Diketahui, HRS divonis dua tahun penjara, sejak Desember 2020 dan diperkirakan akan bebas pada Desember 2022.
Di sisi lain, Suteki juga menyoroti pernyataan Menteri Koordinator Bidang Politik, Hukum, dan Keamanan (Menkopolhukam), Mahfud MD pada 31 Desember 2021 lalu yang menyebut bahwa bidang yang ia pimpin menjadi bidang terbaik karena berhasil menghilangkan demonstrasi yang diiringi teriakan takbir dan persekusi.
“Pak Mahfud MD tanggal 31 desember 2021 beliau melanjutkan begini, tapi demo-demo dengan teriakan takbir dan persekusi tidak ada lagi. Saya kira ukuran yang menyatakan kondusif atau tidaknya itu hanya karena teriakan takbir kemudian ada pakaian gamis itu kan tidak pas. Saya juga menyoroti pernyataan pejabat lain yang mengatakan FPI bubar rakyat senang,” kata Suketi.
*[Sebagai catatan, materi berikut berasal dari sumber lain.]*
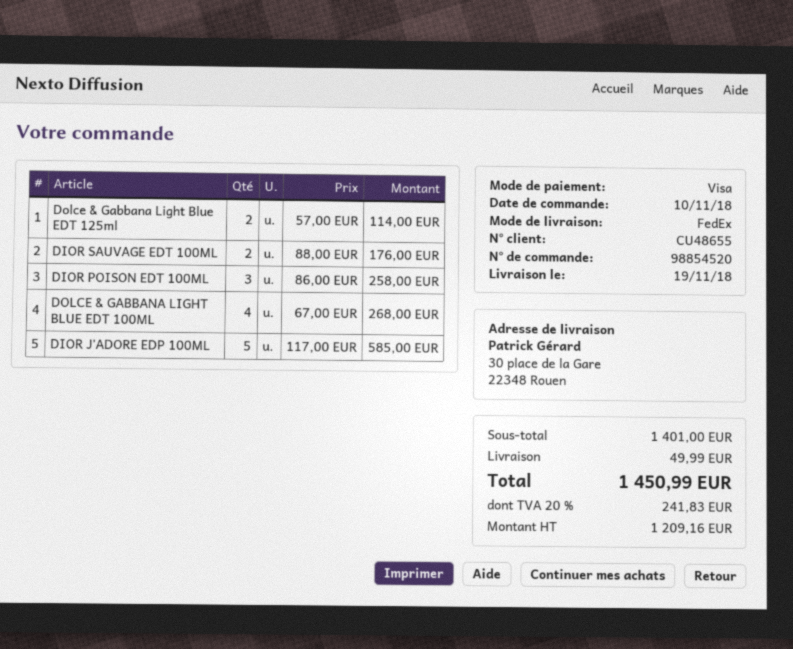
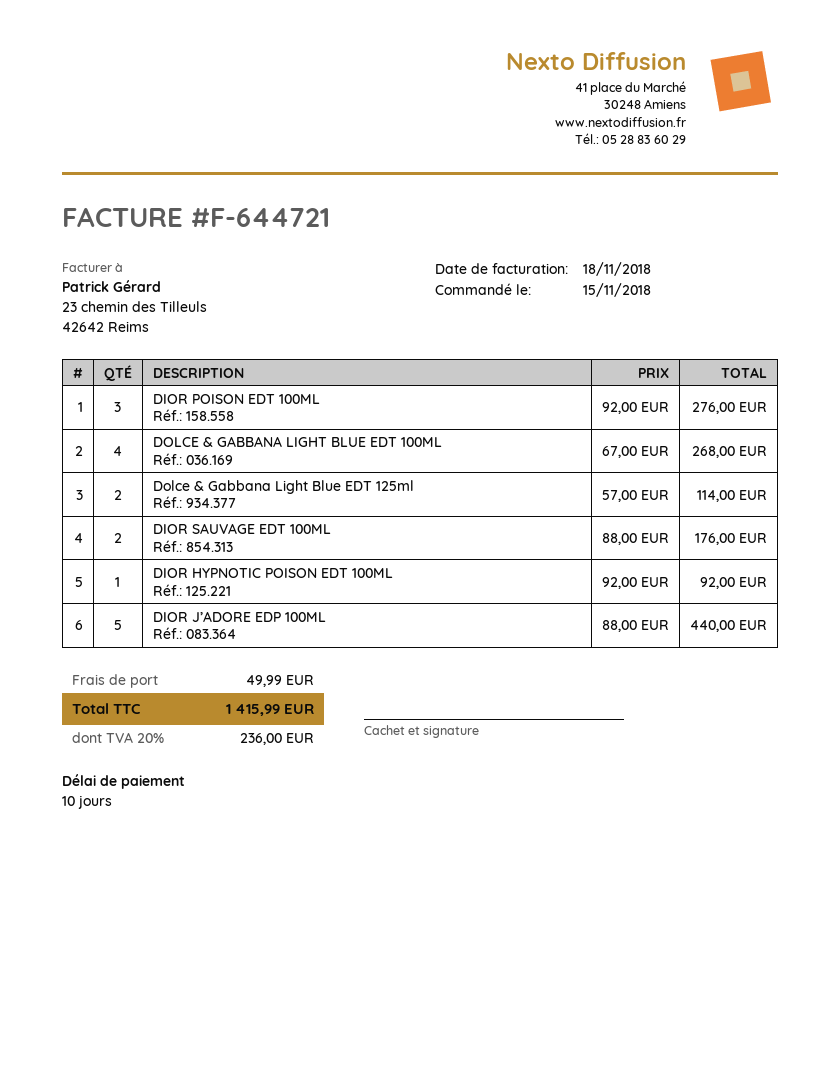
order date: 2018-11-10 -> 2018-11-15
DIOR POISON EDT 100ML: 3 x 86.00 = 258.00 -> 3 x 92.00 = 276.00
DIOR J’ADORE EDP 100ML: 5 x 117.00 = 585.00 -> 5 x 88.00 = 440.00
DIOR HYPNOTIC POISON EDT 100ML: none -> 1 x 92.00 = 92.00
tax: 20% = 241.83 -> 20% = 236.00
total: 1450.99 -> 1415.99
Selain Guru Besar FH Undip Suteki, dalam program acara ILT yang juga dipancar luaskan melalui siaran Radio Silaturahmi AM 720Khz, serta kanal YouTube PKS TV itu juga hadir sebagai narasumber Guru dan Pengamat Politik Rocky Gerung, Politisi PKS Mardani Ali Sera, Aktivis Sosial Lieus Sungkharisma, serta Pengacara Aziz Yanuar.